**TASK**:
Read through the listing below and copy each line in which the word "Name" occurs.

::: RECORD EXCERPTS :::

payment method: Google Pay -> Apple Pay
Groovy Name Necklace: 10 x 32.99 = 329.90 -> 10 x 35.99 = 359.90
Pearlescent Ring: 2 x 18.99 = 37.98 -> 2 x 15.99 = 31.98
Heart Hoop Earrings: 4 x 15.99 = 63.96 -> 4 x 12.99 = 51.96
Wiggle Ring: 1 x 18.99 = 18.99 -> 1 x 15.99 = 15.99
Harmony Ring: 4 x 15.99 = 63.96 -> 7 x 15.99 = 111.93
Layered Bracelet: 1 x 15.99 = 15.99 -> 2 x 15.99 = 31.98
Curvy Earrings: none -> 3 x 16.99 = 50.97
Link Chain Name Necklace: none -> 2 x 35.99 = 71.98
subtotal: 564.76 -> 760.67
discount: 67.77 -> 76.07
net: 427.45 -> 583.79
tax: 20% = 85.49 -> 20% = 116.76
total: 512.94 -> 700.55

:::
::: RECORD EXCERPTS :::

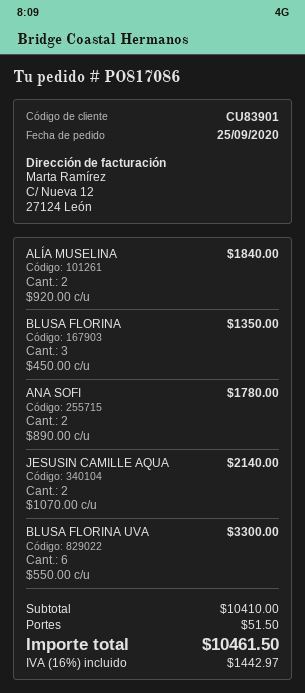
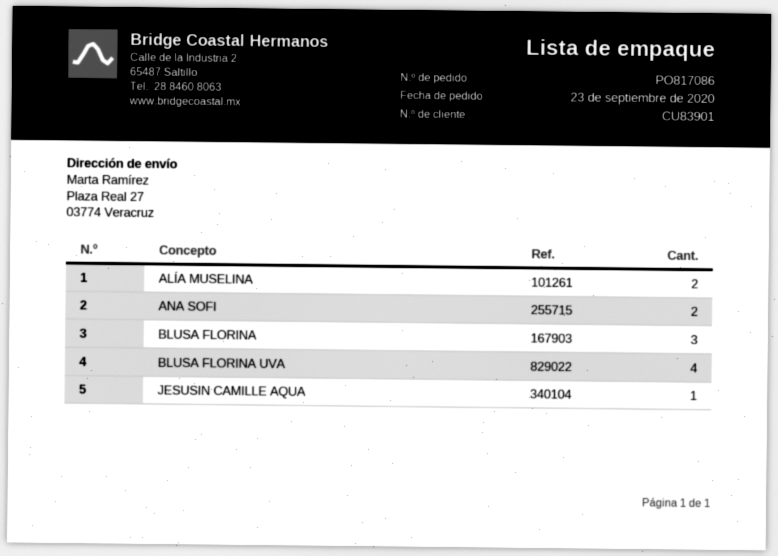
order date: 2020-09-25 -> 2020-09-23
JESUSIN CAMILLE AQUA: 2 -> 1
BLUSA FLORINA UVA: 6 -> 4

:::

**EXPECTED ANSWER**:
Groovy Name Necklace: 10 x 32.99 = 329.90 -> 10 x 35.99 = 359.90
Link Chain Name Necklace: none -> 2 x 35.99 = 71.98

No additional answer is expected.